ドラマも話題『来世ではちゃんとします』が共感を呼ぶワケ 多様な性を肯定する作風を考察
都内にあるブラック気味な映像プロダクションで働く“性的にこじらせた人々”を描いた四コマ漫画『来世ではちゃんとします』(通称・「来世ちゃん」)。
本作はSNS世代を中心に支持を集め、現在は内田理央主演でドラマ化され水曜深夜に放送されている(テレビ東京系)。内田理央の亀甲縛りやベッドシーンなど性的なシーンも多くドキッとさせられるが、思う相手の本命になれない切なさといった普遍的な恋愛の悩みやアセクシャルや女装男子などをはじめ異性愛だけでない多様な性のあり方を描いた作品だ。
美大の卒業制作として漫画を描き始めたという作者のいつまちゃん。その後、社会人になってからも漫画を描き続け、ツイッターで毎日投稿しているうちにフォロワーが急増。そのまま編集者の目にとまったことでデビューし、現在は『グランドジャンプ』で本作を連載中という、SNS時代ならではのルートを歩んできた作家だ。
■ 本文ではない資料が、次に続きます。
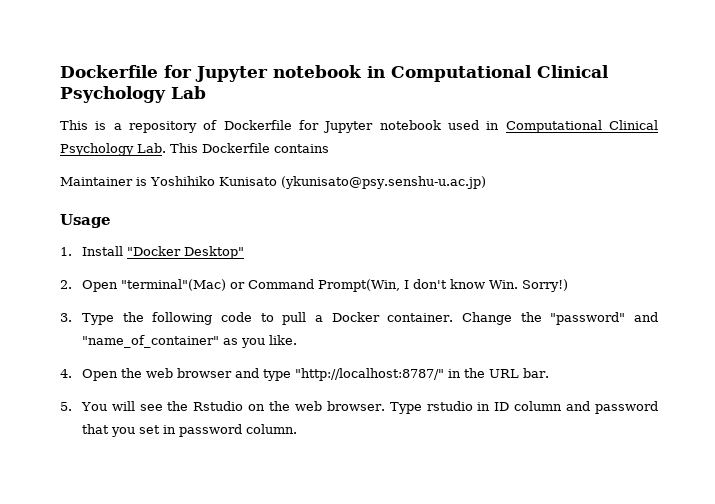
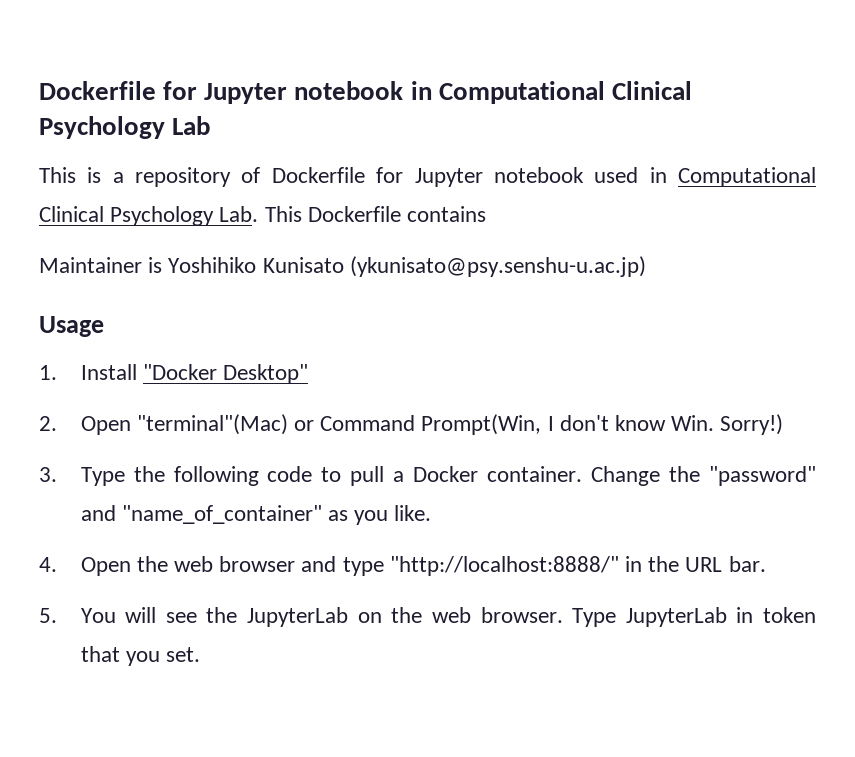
- 4. Open the web browser and type "http://localhost:8787/" in the URL bar.
+ 4. Open the web browser and type "http://localhost:8888/" in the URL bar.
- 5. You will see the Rstudio on the web browser.
+ 5. You will see the JupyterLab on the web browser.
- Type rstudio in ID column and password that you set in password column.
+ Type JupyterLab in token that you set.

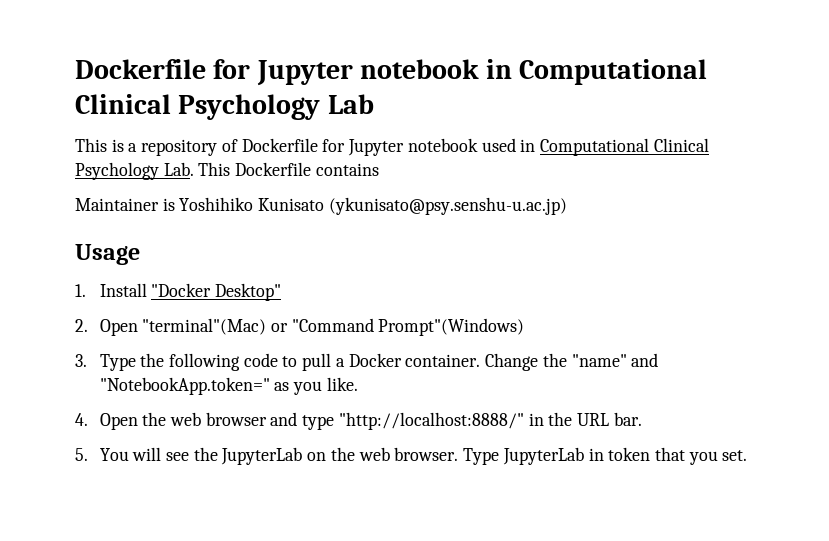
- 2. Open "terminal"(Mac) or Command Prompt(Win, I don't know Win. Sorry!)
+ 2. Open "terminal"(Mac) or "Command Prompt"(Windows)
- Change the "password" and "name_of_container" as you like.
+ Change the "name" and "NotebookApp.token=" as you like.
SNS、とくにツイッターで反響を得るには、“共感”が大きなカギを握る。そこで鍛えられた作者による性的にこじらせたキャラクターたちの“恋愛あるある”は、読者の心に深く突き刺さりながらも、「こじらせているのは、あなただけじゃないんだよ」とままならぬ恋や人生を送る私たちに寄り添ってくれる。
四コマ漫画はそのジャンル名の通り、4コマで1つの話題が完結する漫画だ。ストーリー漫画のようにテーマや場面を変えるときに説明を必要としないからこそ、多種多様なキャラクターを描く群像劇にピッタリな形式といえる。
本作でも、メインとなるセフレが5人いるスペック厨の性依存系女子・大森桃江(27歳)、アセクシャルでBL好きの隠れ処女ギャル・高杉梅(27歳)、肉体関係を持った女を情緒不安定にしてしまうイケメン・松田健(26歳)、元カノに浮気されたことで処女厨に転じたセカンド童貞・林勝(26歳)、真面目ながら筋金入りの面食いでソープ嬢にガチ恋中の檜山トヲル(29歳)ら、映像プロダクション「スタジオデルタ」で働く5人以外にも、彼女らとかかわる“性的にこじらせた”人々が性癖だけでなく人物的な背景とともに描かれていく。
林が出会い系で知り合う女装男子・凪などは、ドラマで男性モデルのゆうたろうが演じ、その圧倒的なかわいらしさがSNSで話題をさらった(凪には兄と姉が存在し、その2人も意外な形で桃江と関係している)。